If all sales processes start with a story, are all the pieces of this story in synch? Meaning, is the expensive, glossy product marketing collateral that Mary sends out, in alignment with the kind of sales call the entire sales team is supposed to execute? Will it contribute to what happens after that sales call? Has anyone even attempted to architect what the ideal team sales call should look like?

When you consider an effective team-selling environment, can you draw similarities to that of a winning sports team? A winning sports team has a defined set of roles for each player and always has a pre-defined game plan from which each player should execute individually, so as a whole, the team will succeed. Good teams are made up of good players and there is always a talent prerequisite.

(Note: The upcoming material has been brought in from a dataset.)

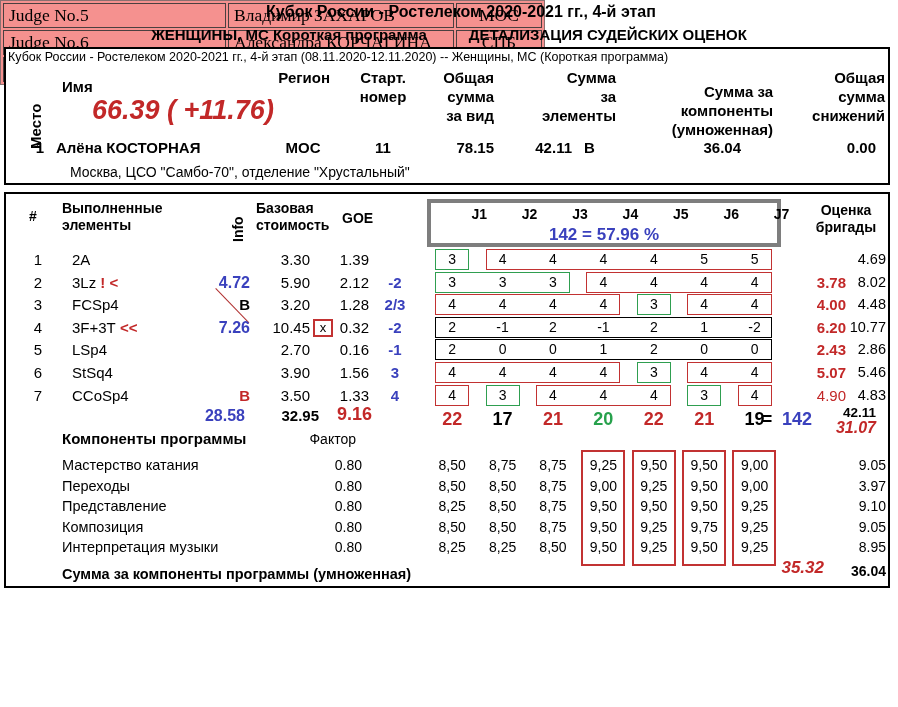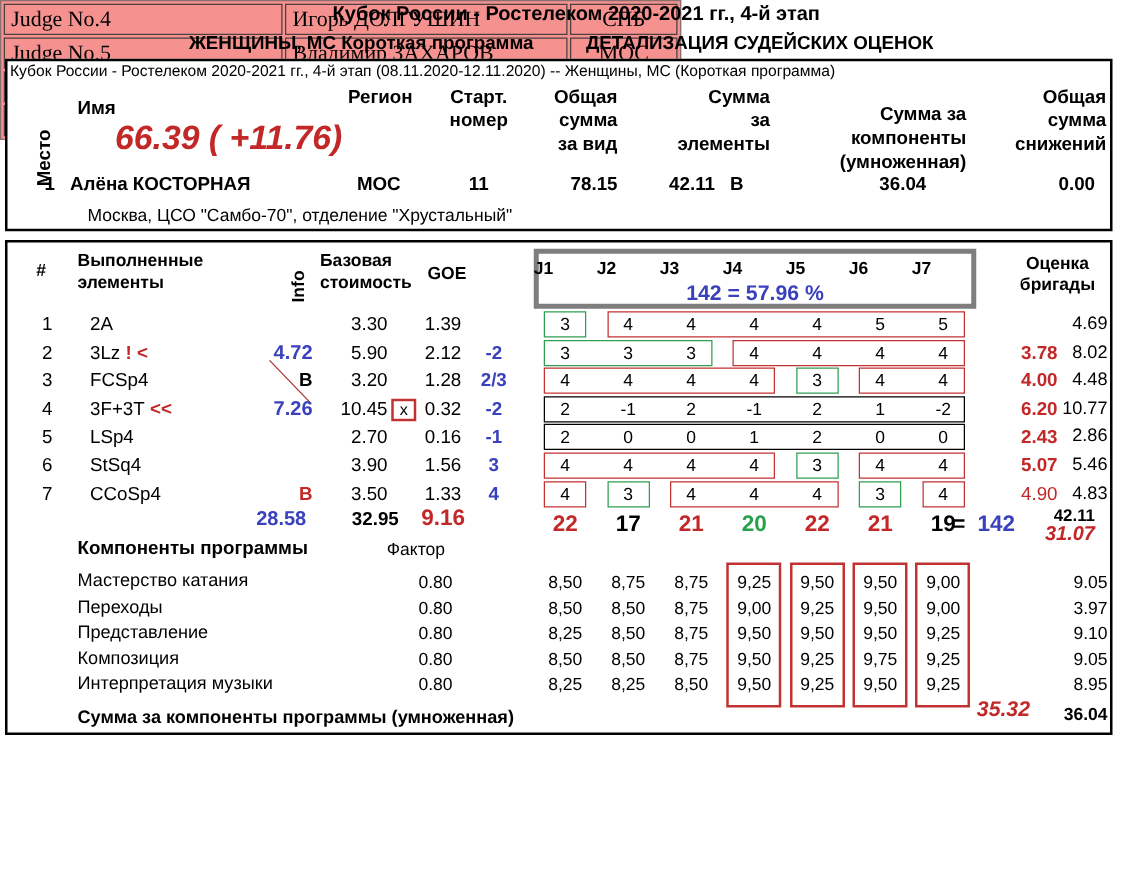"Judge No.4" tr { html: <tr> <td>Judge No.4</td> <td>Игорь ДОЛГУШИН</td> <td>СПБ</td> </tr> -> none }
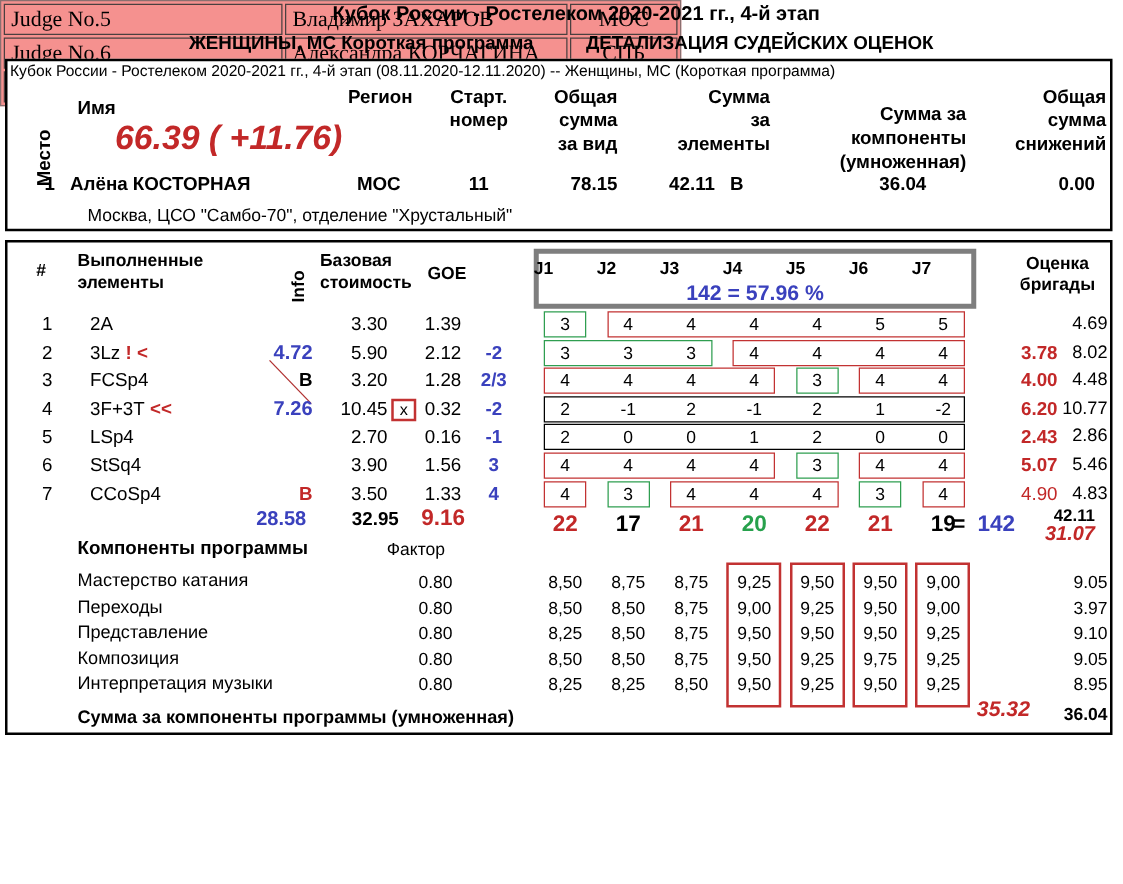"J1" .jlabel { margin-left: none -> 27px; text-align: left -> center }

The best teams, however, are created when good players are inserted into well-defined team systems, whereby individuals follow processes within the total team concept. When individuals follow a system, a “community” is born. The community has interdependence among the players, the coaching staff, and throughout all the personnel in the back-office. Each player and staff member co-exists within the system. Players follow the processes within the system that is ultimately governed by the goals of the community. For a community to truly prosper and achieve its goals, each of the components of the community must execute a plan that is aligned with the other components. There should be a natural hand-off from player to player, coach to player, and so on.

This begs the following questions:
If your organization were really serious about shaping your customer experience, from first awareness through customer satisfaction, which of your “C” level executives would own the total customer experience? VP Sales? VP Marketing? VP Professional Services? VP E-commerce? OR, how about the CEO?!?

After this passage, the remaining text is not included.